I have been working on a project to identify chemical structures based on diagrams. I plan to use Tesseract or some other OCR library for Python for this. The problem is, Tesseract is barely able to process the diagrams and provide accurate results.
I've tried various forms of preprocessing via OpenCV, including threshes, blurs, kernels etc. However, there is no improvement, with Tesseract picking up 1-2 characters and often returning nothing at all.
Does anyone have suggestions for what preprocessing to perform for images that will be roughly 600x800, have mostly broken spots of one or two characters and look like the attatchment provided?
OCR readers on websites like Brandfolder (https://brandfolder.com/workbench/extract-text-from-image?hl=en_GB) appear to provide satisfactory results, so I think this can be done.
My code for reference:
import cv2
import matplotlib.pyplot as plt
import pytesseract
from PIL import Image
import numpy as np
img_path = "D:\\User\\Intel_AI2\\Project\\Data\\Test\\nahco3.png"
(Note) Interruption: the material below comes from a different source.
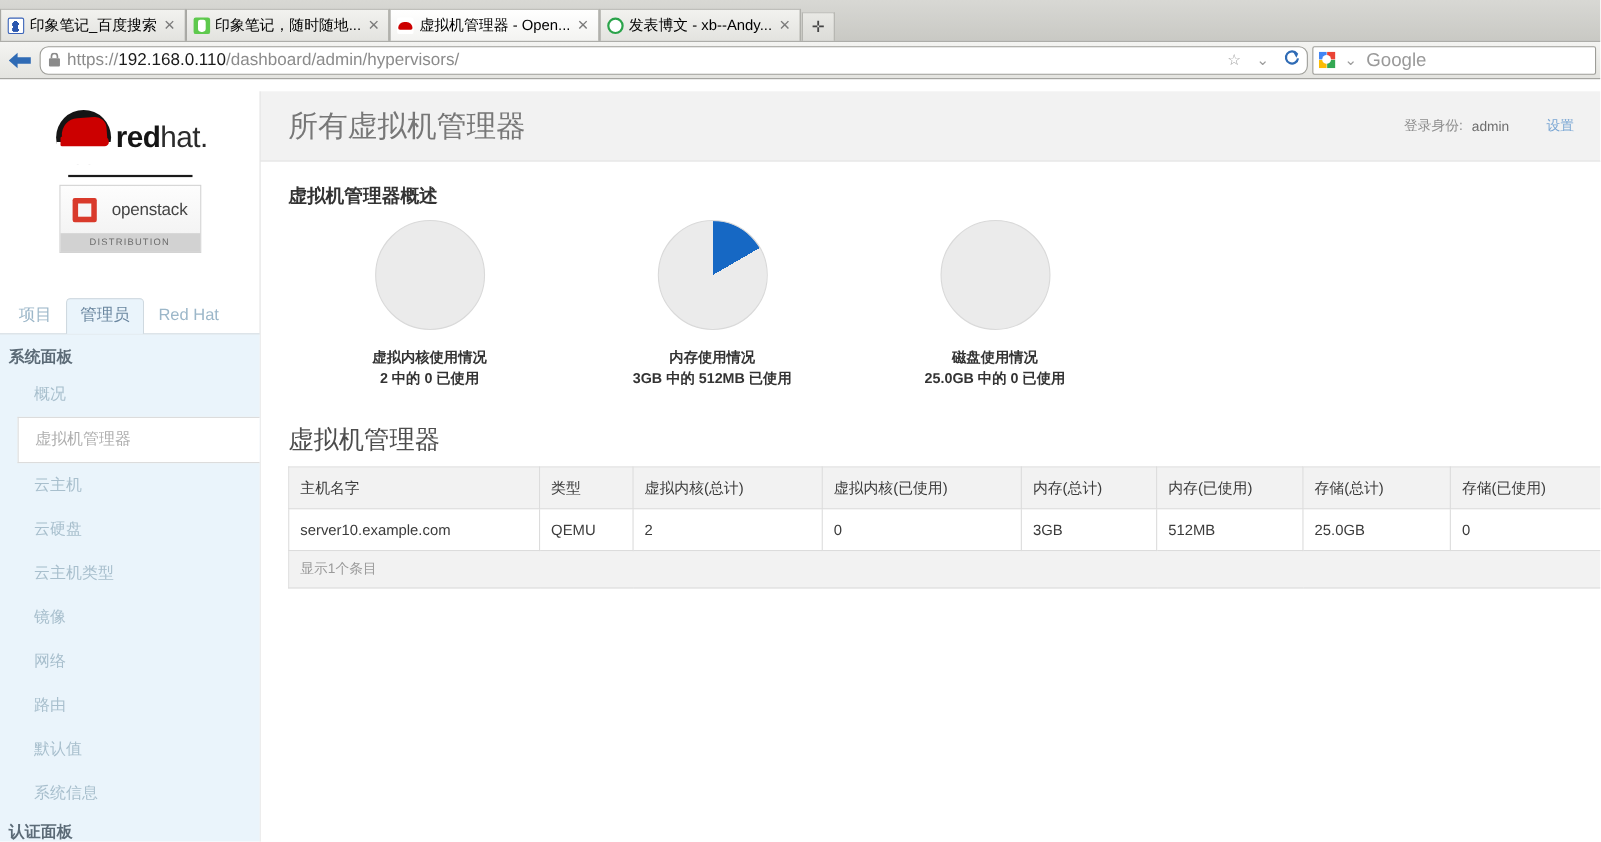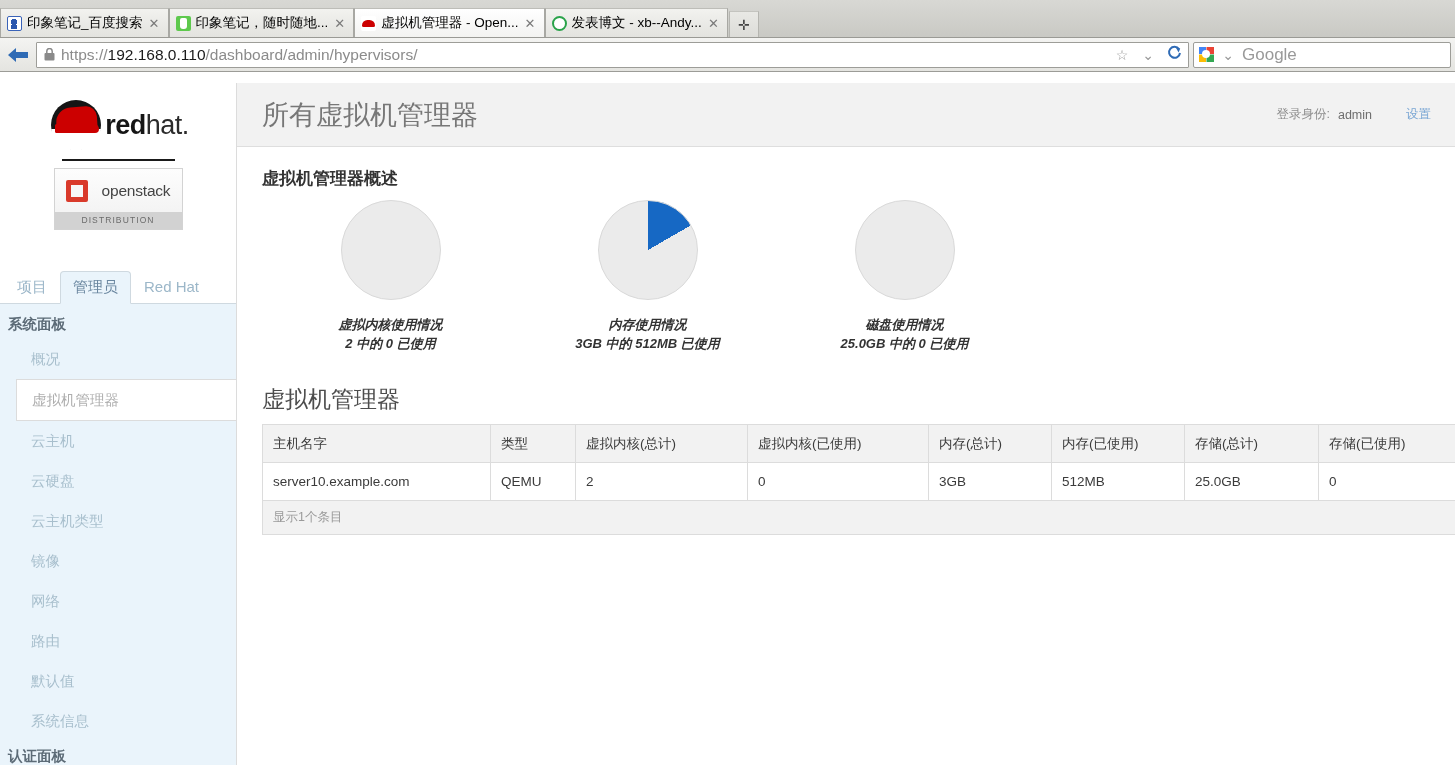"https://192.168.0.110/dashboard/admin/hy" #url-bar { border-radius: 1px -> 8px }
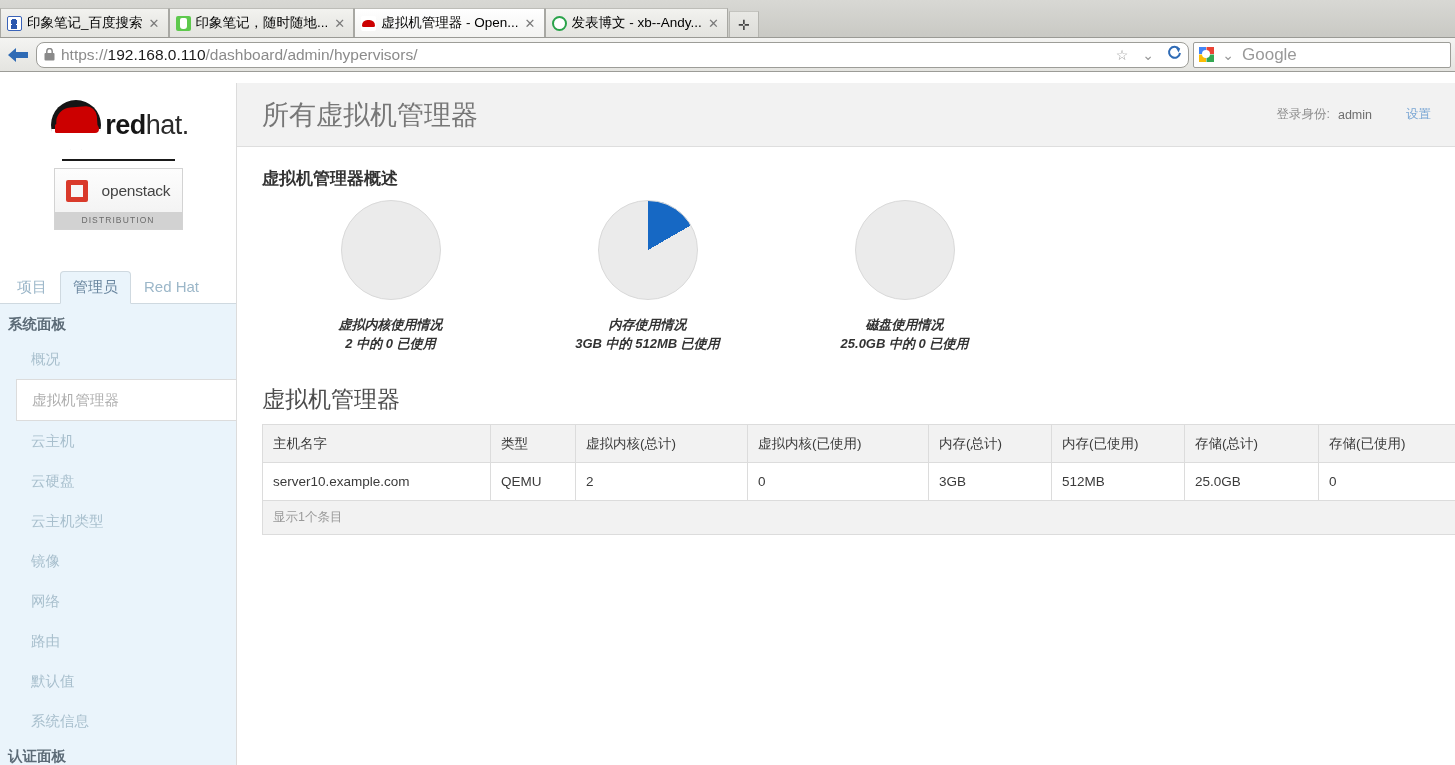"虚拟内核使用情况" .chart-cell { font-style: italic -> none }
img_cv = cv2.imread(img_path)
gray_img = cv2.cvtColor(img_cv, cv2.COLOR_BGR2GRAY)
inverted = cv2.bitwise_not(gray_img)
thresh, img_threshed = cv2.threshold(inverted, 50, 255, cv2.THRESH_BINARY)
kernel1 = np.ones((2, 2), np.uint8)
kernelised1 = cv2.dilate(img_threshed, kernel1, iterations=1)
kernel2 = np.ones((1, 1), np.uint8)
kernelised2 = cv2.erode(kernelised1, kernel2, iterations=1)
morphed = cv2.morphologyEx(kernelised2, cv2.MORPH_CLOSE, kernel2)
blurred = cv2.medianBlur(morphed, 3)
print(pytesseract.image_to_string(blurred, lang='eng', config='--psm 10 --oem 3'))
cv2.imshow("Normal", blurred)
cv2.waitKey(0)
cv2.destroyAllWindows()
The problem is, your png have no background. If you can use ImageMagick, you can do following:
import subprocess
import pytesseract
# Image manipulation
mag_img = r'D:\Programme\ImageMagic\magick.exe'
con_bw = r"D:\Programme\ImageMagic\convert.exe"
in_file = r'C2H4.png'
out_file = r'C2H4_bw.png'
# Play with black and white and size for better results
process = subprocess.run([con_bw, in_file, "-resize", "18%","-background", "white", "-alpha", "remove", "-alpha", "off", "-threshold","1%", out_file])
# Text ptocessing
pytesseract.pytesseract.tesseract_cmd=r'C:\Program Files\Tesseract-OCR\tesseract.exe'
# Configuration, use whitelist
options = r'--psm 6 --oem 3 tessedit_char_whitelist=HCIhci='
# OCR the input image using Tesseract
text_bw = pytesseract.image_to_string(out_file, config=options)
print(text_bw)
Output:
H H
\ /
C=C
/ \
H H